Saturday, April 19, 2008

I Don’t Want You to Be Ahead of Me!


These are the ultimate competitors. Unlike those who are unconsciously jealous, these people are fully conscious of who you are and the threat they perceive you to be. They are overt in letting you know that they are the “king,” “queen,” or “star” and that you should stay in your place.
This is all too common among siblings and spouses. Often, spouses start out being in a subservient role in which they look up to their mate, who makes more money, is in a more powerful position, or is more attractive.
When the tables turn and the previously subservient spouse starts to assert himself or herself, when they begin to earn more money, or attain equal or more perceived power in the job world, all hell breaks loose. Loveydovey couples who previously cooed accolades and terms of endearment towards one another now roar at and demean one another in their attempts to gain the upper hand.

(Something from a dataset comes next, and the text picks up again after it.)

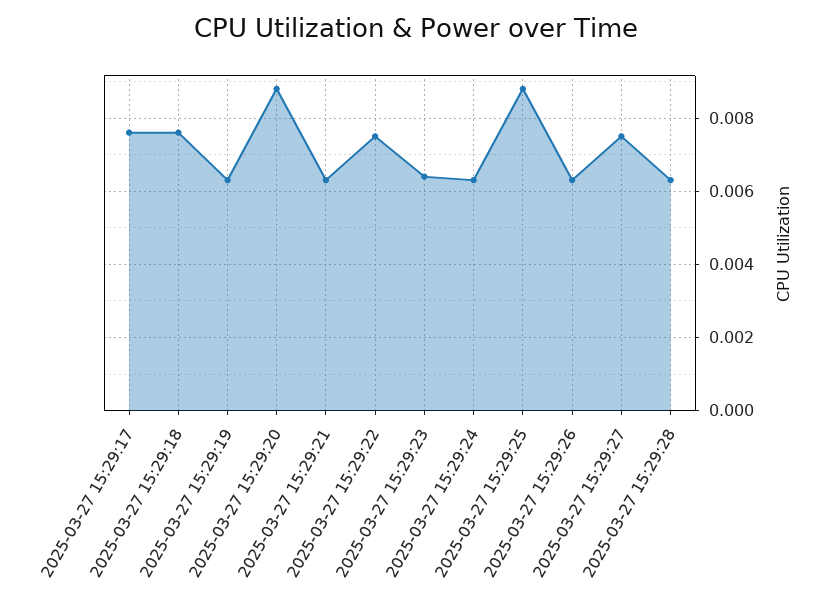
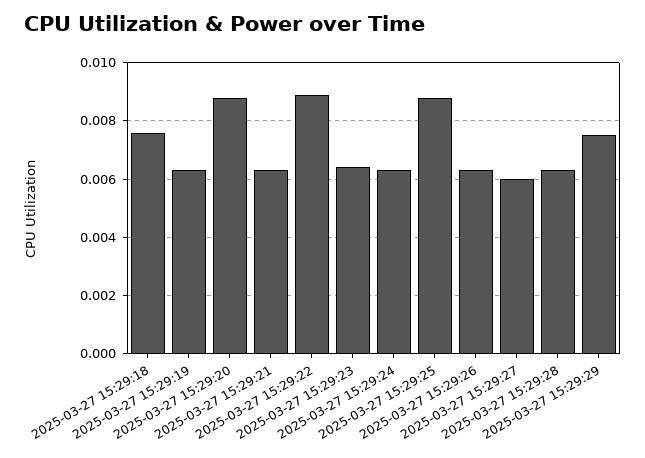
2025-03-27 15:29:17: 0.0075 -> none
2025-03-27 15:29:22: 0.0075 -> 0.009
2025-03-27 15:29:27: 0.0075 -> 0.006
2025-03-27 15:29:29: none -> 0.0075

In my practice, I have seen this scenario repeatedly when people lose a lot of weight, have plastic surgery to improve their looks, or dress differently. People who were supposed to be your “friends” aren’t too friendly now that you look or feel better. They liked you in your previous role when they had (at least in their minds) more than you or felt they were better than you.
These people make life as miserable as possible for you by exhibiting a wide range of toxic behaviors. These include not acknowledging you, not speaking to you, or ignoring, minimizing, or openly taking issue with everything you say. They may mock you to others and badmouth you. By doing this, they attempt to gain the winning edge of other’s favorable perception of them as they perpetuate the unfavorable perception of you.
If this happens in a work environment in which the other person is in a more powerful position than you, there is unfortunately nothing you can do about it. You lose out in that situation, and you have to be the one to leave.
In the long run, this is perhaps for the better—who would want to be around such a toxic person anyway?